GIVEN DATA >>

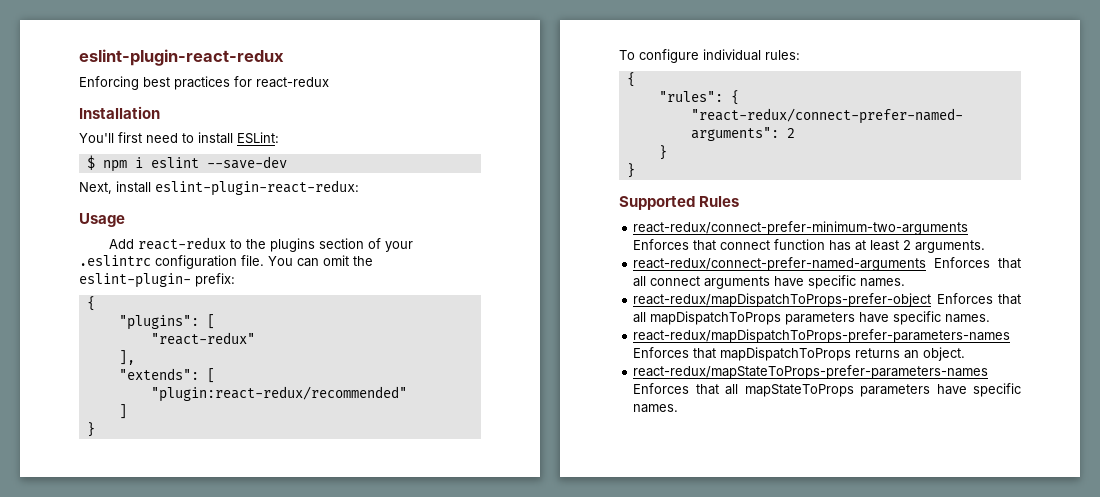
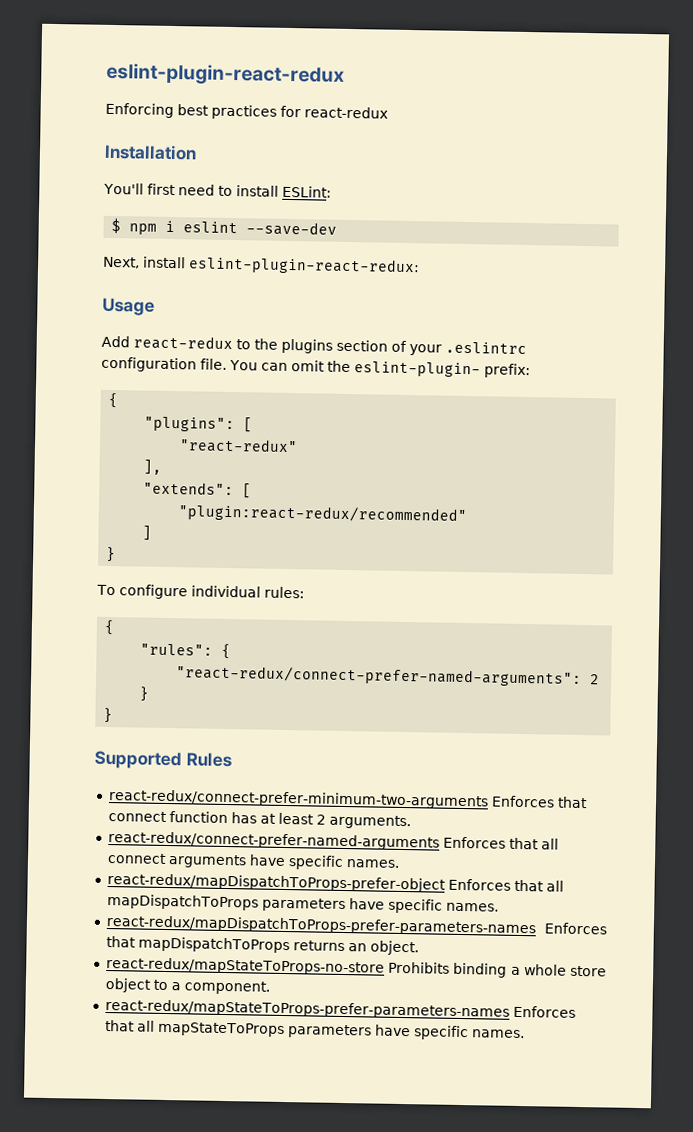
(966, 354) none -> [105,956,607,978] [104,977,270,995] // react-redux/mapStateToProps-no-store Prohibits binding a whole store object to a component.

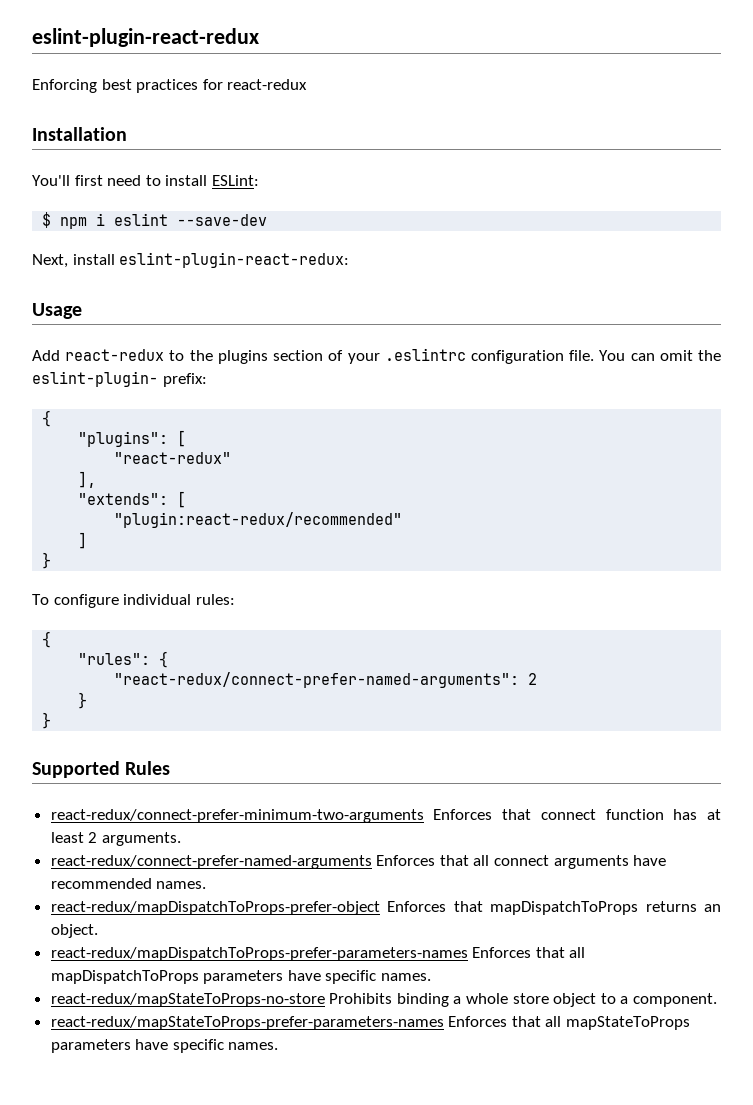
[287,855,344,870] specific -> [50,878,152,889] recommended
(544, 885) none -> [490,901,721,915] [50,924,98,938] [50,947,565,961] mapDispatchToProps returns an object. // react-redux/mapDispatchToProps-prefer-parameters-names Enforces that
[105,914,607,937] [105,935,419,956] // react-redux/mapDispatchToProps-prefer-parameters-names Enforces that mapDispatchToProps returns an object. -> (432, 977) none

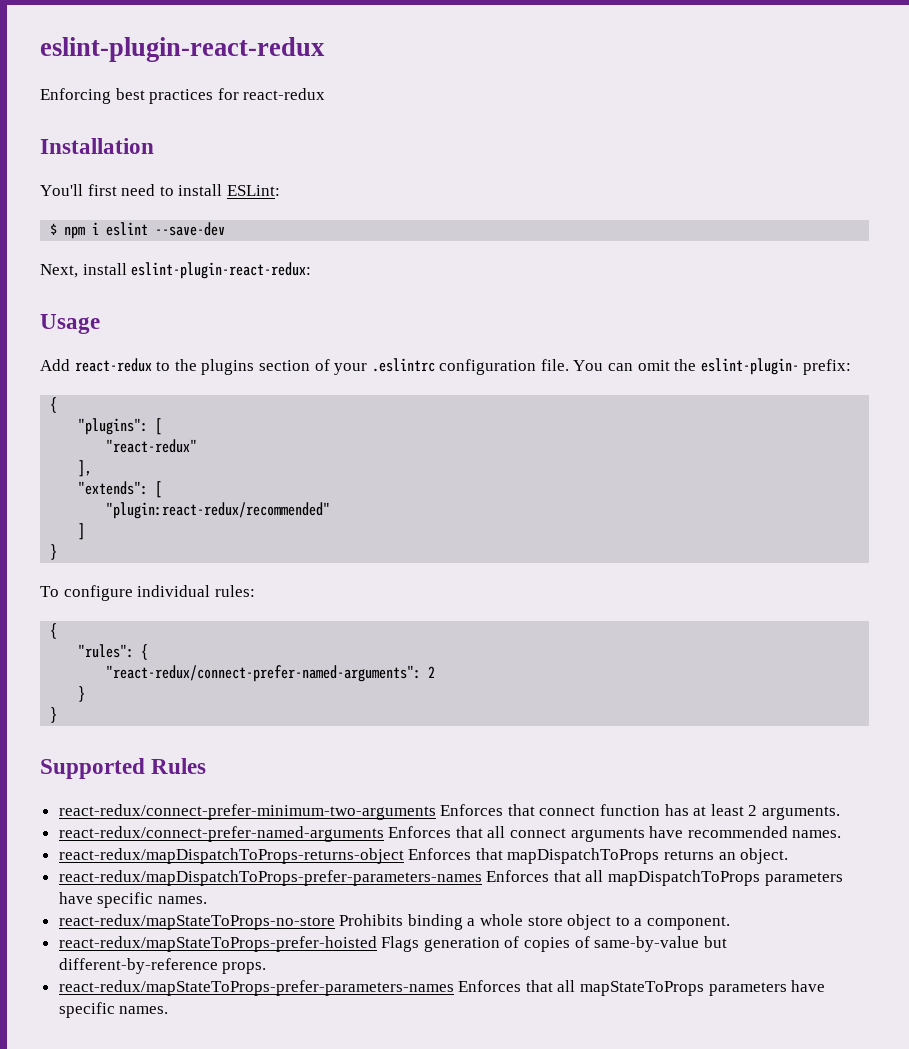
[50,901,380,915] react-redux/mapDispatchToProps-prefer-object -> [58,848,404,864] react-redux/mapDispatchToProps-returns-object
(718, 1000) none -> [58,936,727,952] [58,958,267,974] // react-redux/mapStateToProps-prefer-hoisted Flags generation of copies of same-by-value but different-by-reference props.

BRIEF >> The range to print runs from the line with "(544, 885) none" through the last line of the entries, both included; keep it exact and skip the pictures.

RESPONSE AREA >>
(544, 885) none -> [490,901,721,915] [50,924,98,938] [50,947,565,961] mapDispatchToProps returns an object. // react-redux/mapDispatchToProps-prefer-parameters-names Enforces that
[105,914,607,937] [105,935,419,956] // react-redux/mapDispatchToProps-prefer-parameters-names Enforces that mapDispatchToProps returns an object. -> (432, 977) none

[50,901,380,915] react-redux/mapDispatchToProps-prefer-object -> [58,848,404,864] react-redux/mapDispatchToProps-returns-object
(718, 1000) none -> [58,936,727,952] [58,958,267,974] // react-redux/mapStateToProps-prefer-hoisted Flags generation of copies of same-by-value but different-by-reference props.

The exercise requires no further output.